Chat with pdf Streamlit UI

Technologies:

  • Langchain: A versatile framework for building language model applications, and managing prompts, chains, and agents.

  • Google Palm Embeddings: Used to generate numerical representations (embeddings) of text chunks for efficient similarity search.

  • FAISS: A library optimized for searching and clustering high-dimensional vectors, essential for finding relevant information within the embedding space.

  • Streamlit: A rapid application development framework for creating user-friendly interfaces.

Workflow:

  1. Document Upload: Users can upload one or multiple PDF files to the system via the Streamlit interface.

  2. Text Extraction: PDF content is processed to extract textual information using the pdfplumber library.

  3. Text Chunking: The extracted text is divided into smaller, manageable chunks to facilitate efficient embedding generation.

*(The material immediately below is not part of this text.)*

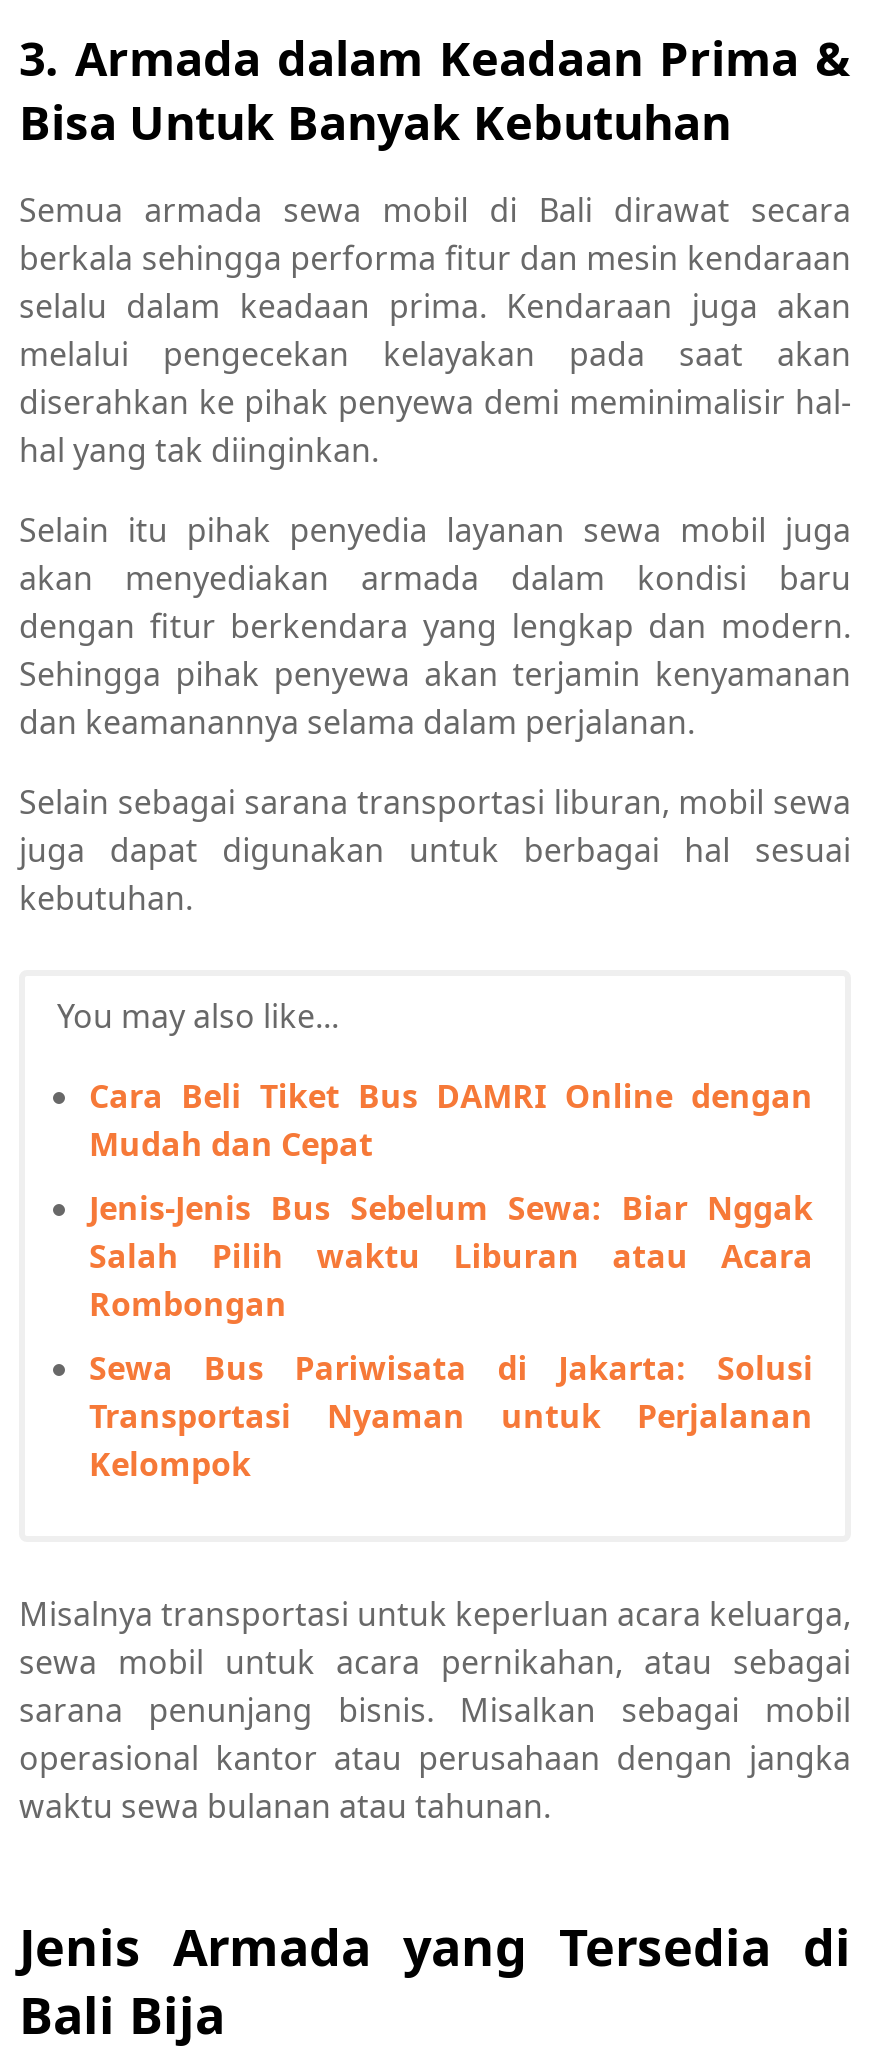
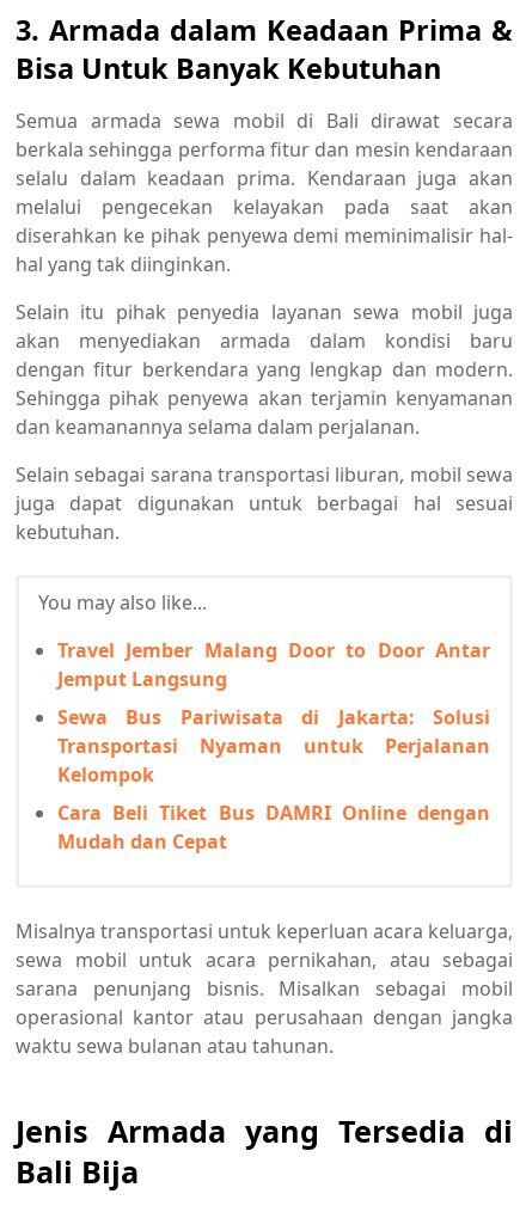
moved [89,1074,813,1166] -> [57,800,490,855]: Cara Beli Tiket Bus DAMRI Online dengan | Mudah dan Cepat
[89,1186,813,1326] Jenis-Jenis Bus Sebelum Sewa: Biar Nggak | Salah Pilih waktu Liburan atau Acara | Rombongan -> [57,637,490,692] Travel Jember Malang Door to Door Antar | Jemput Langsung
moved [89,1346,813,1486] -> [57,704,490,788]: Sewa Bus Pariwisata di Jakarta: Solusi | Transportasi Nyaman untuk Perjalanan | Kelompok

  4. Embedding Creation: Google Palm Embeddings are generated for each text chunk to create numerical representations.

  5. Vector Store Creation: Embeddings are stored in a FAISS vector store for fast similarity search.

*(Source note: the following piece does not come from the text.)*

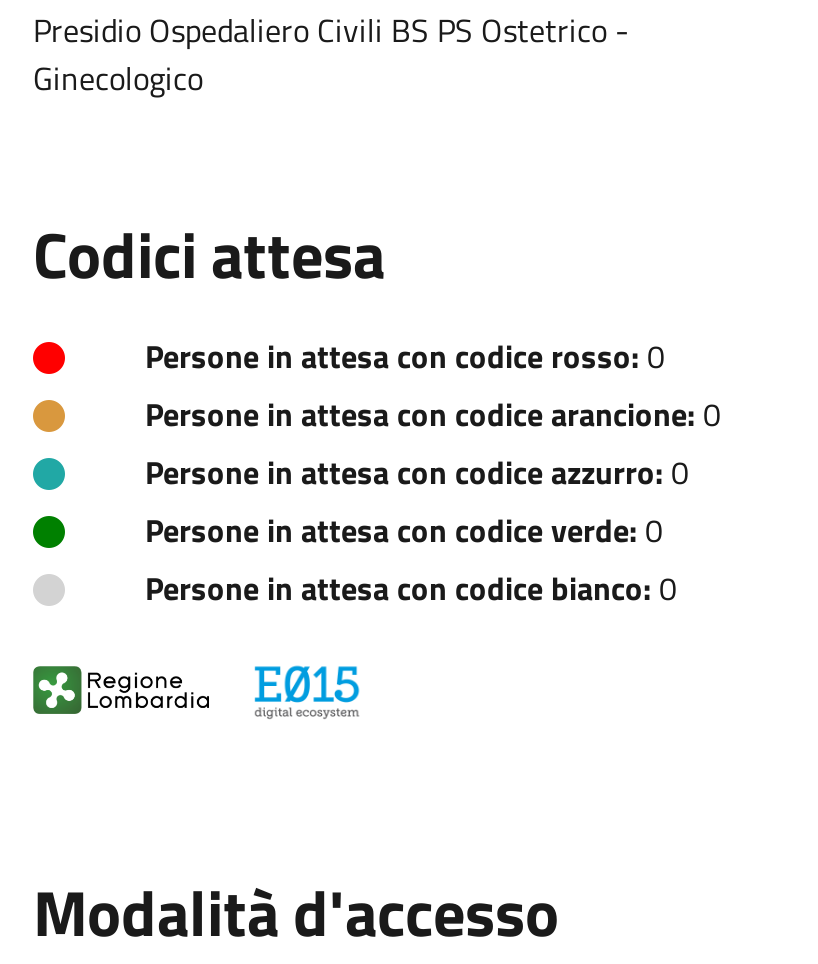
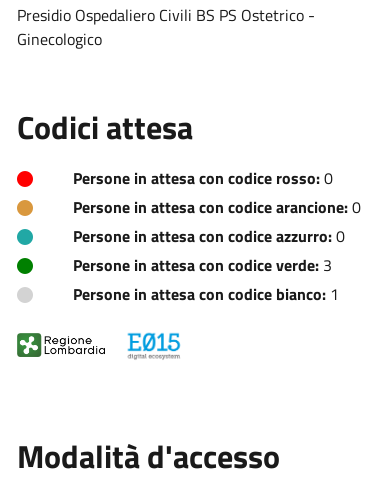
[145,505,663,553] Persone in attesa con codice verde: 0 -> [73,253,332,277] Persone in attesa con codice verde: 3
[145,563,677,611] Persone in attesa con codice bianco: 0 -> [73,282,339,306] Persone in attesa con codice bianco: 1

  6. Conversational Retrieval: A Langchain-based conversational retrieval chain is established. This chain enables the system to retrieve relevant information from the vector store based on user queries and generate informative responses.

Combining these technologies and following the outlined workflow, the system effectively transforms PDF documents into a searchable knowledge base that can be queried through natural language conversations.

Detailed Code Walkthrough

This section dives into the code that powers the conversational retrieval system. We'll explore the key functionalities implemented in app.py and helper.py. You can get the complete code on my GitHub.

App Structure

The project is divided into two main files:

  • app.py: This file handles the user interface and interactions using Streamlit.

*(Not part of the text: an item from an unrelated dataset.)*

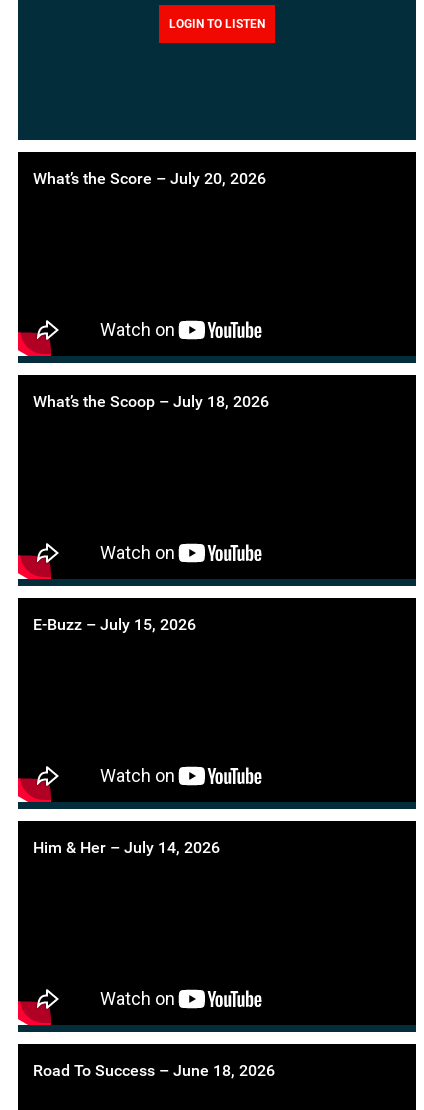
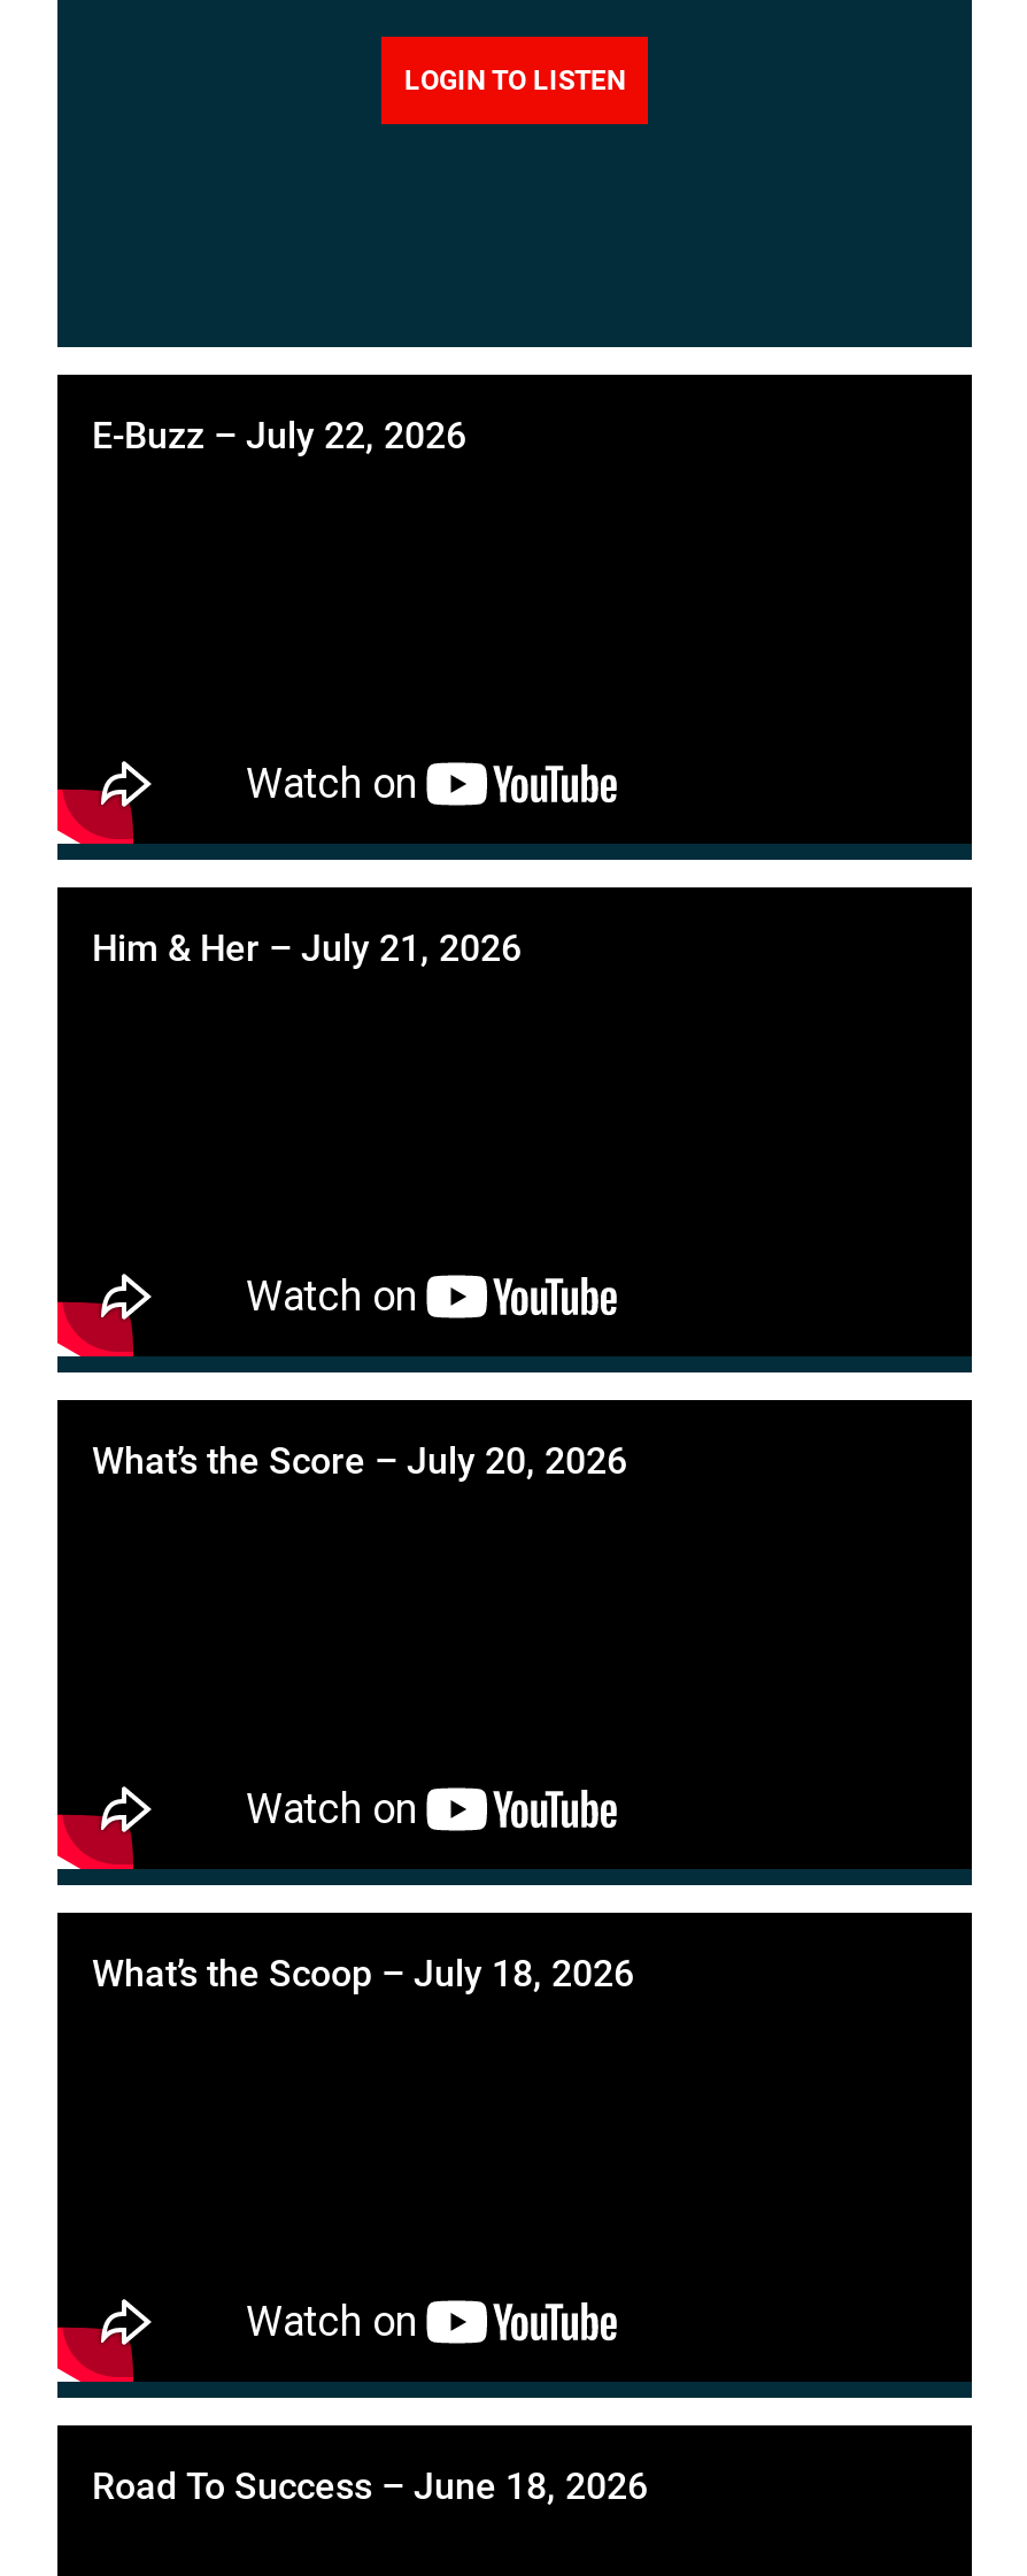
none -> [92,414,466,457] E-Buzz – July 22, 2026
none -> [92,926,522,970] Him & Her – July 21, 2026
moved [33,169,269,411] -> [92,1439,634,1996]: What’s the Score – July 20, 2026 | What’s the Scoop – July 18, 2026
[33,615,196,634] E-Buzz – July 15, 2026 -> none
[33,838,220,857] Him & Her – July 14, 2026 -> none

  • helper.py: This file contains the core functions for processing PDFs, generating embeddings, and setting up the retrieval system.

Uploading and Processing PDF Files

  1. In app.py, users can upload their PDF documents using Streamlit's file uploader widget. Once the files are uploaded, they are processed to extract text.

     with st.sidebar:
     st.title("Upload Your Data")
     pdf_docs = st.file_uploader("Upload your PDF files", accept_multiple_files=True)

     if st.button("Submit and Process"):
         if pdf_docs:
             with st.spinner("Processing...."):
                 vector_store = process_in_parallel(pdf_docs)
                 st.session_state.conversation = get_conversationalchain(vector_store)
                 st.success("Processing Complete")
         else:
             st.warning("Please upload PDF files.")

  2. The process_pdfs_to_vector_store function in helper.py handles the extraction of text from PDF documents and places it in a vector store.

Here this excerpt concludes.